Joachim Bouvet, un personnage clé.
Pendant ce temps, à l’autre bout du monde, cinq des Jésuites, le père Tachard ayant accompagné les Siamois, chercheront à gagner la Chine qu’ils atteignent le 23 juillet 1687 en débarquant à Ningpo. On va donc retrouver le père Bouvet à Pékin, le 7 février 1688 et le 21 mars, il est reçu avec ses confrères par Kangxi. Il s’affaire alors à traduire plusieurs traités de mathématiques en mandchou, un complément à l’enseignement qu’il prodigue à l’empereur et qui lui a été expressément demandé. Gagnant ainsi son estime, il va devenir le porte-parole de la mission auprès du souverain et se voir bientôt chargé par le monarque de rentrer en Europe pour revenir avec un nouveau contingent de savants français.

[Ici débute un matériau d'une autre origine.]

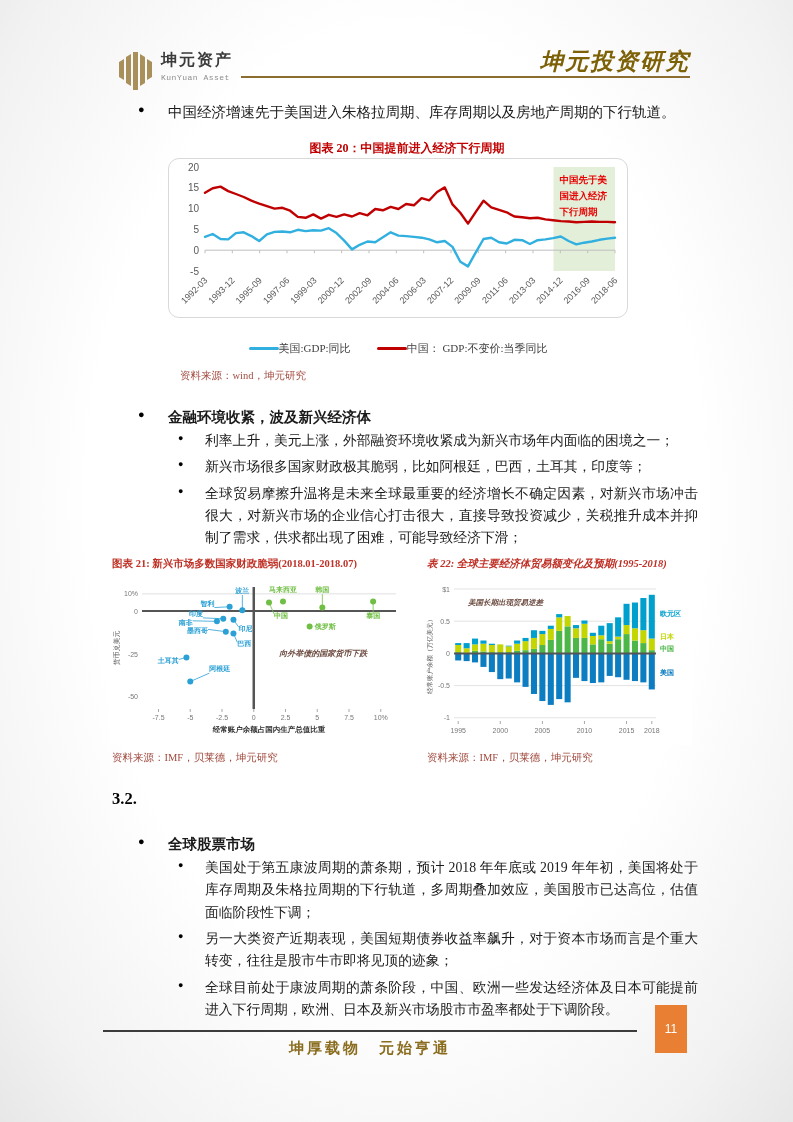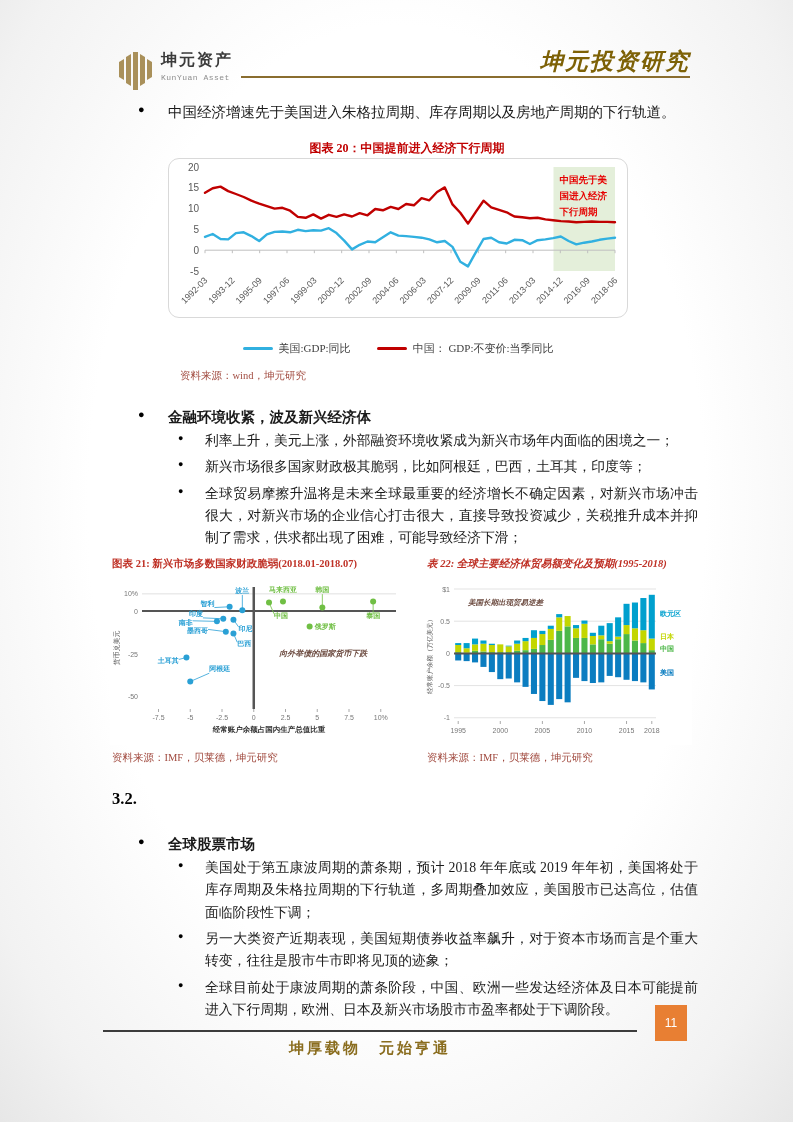"美国:GDP:同比" .legend-item { gap: 6px -> none }
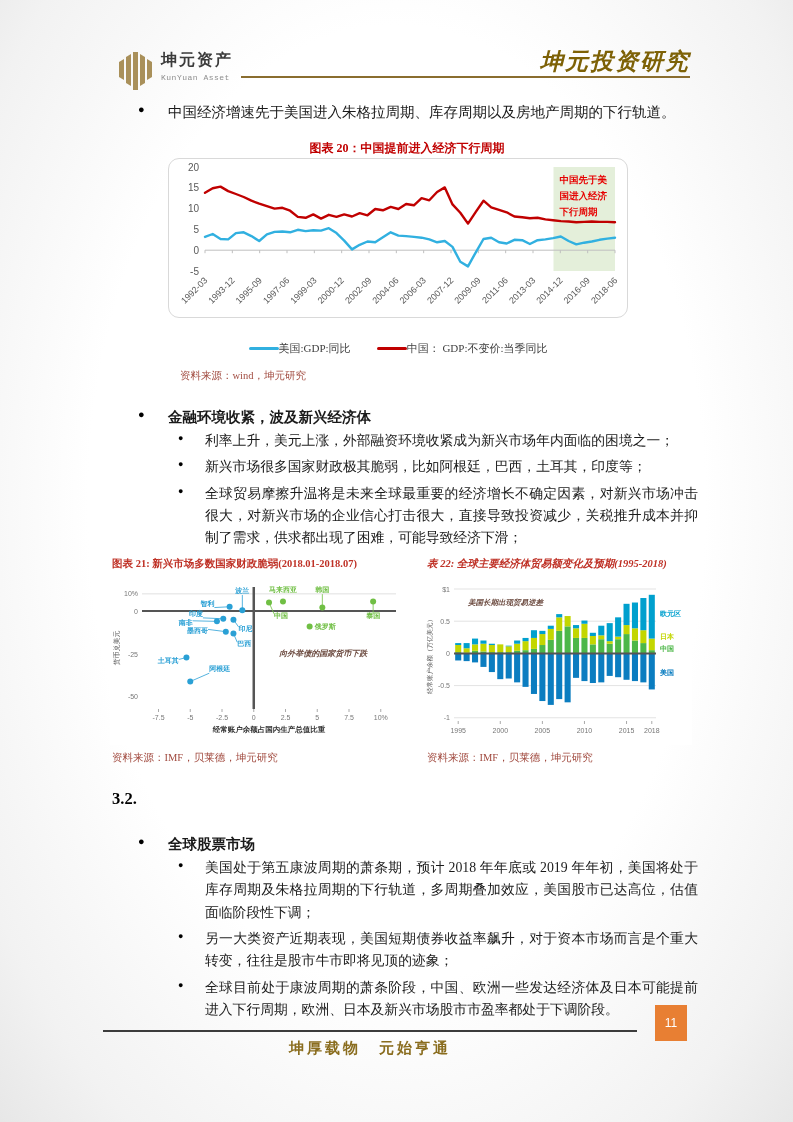"11" .page-badge { height: 36px -> 48px }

Entre temps, Kangxi apparemment témoignait d’un intérêt réel pour cette poignée de Jésuites qui œuvraient au Palais. Ainsi leur accorda-t-il leDécret rouge, cet édit du 22 mars 1692 les autorisant à la libre prédication du Christianisme, où l’on note évidemment la signature de Joachim Bouvet (cat.II-18). En fait l’entente reposait sur un malentendu. Kangxi montrait de la bienveillance aux missionnaires car il voulait s’assurer le bénéfice de leurs connaissances scientifiques, les missionnaires faisaient œuvre de savants pour acquérir une autorité qui leur permît de développer leur apostolat. Ce qui était essentiel pour l’un était accessoire pour les autres. Quoiqu’il en soit, l’année suivante le 4 juillet, le souverain allait octroyer aux Jésuites français une maison dans la ville impériale. Quatre jours plus tard Bouvet avec le titre de « délégué imperial » quitte la capitale chinoise pour rejoindre la France et accomplir sa mission.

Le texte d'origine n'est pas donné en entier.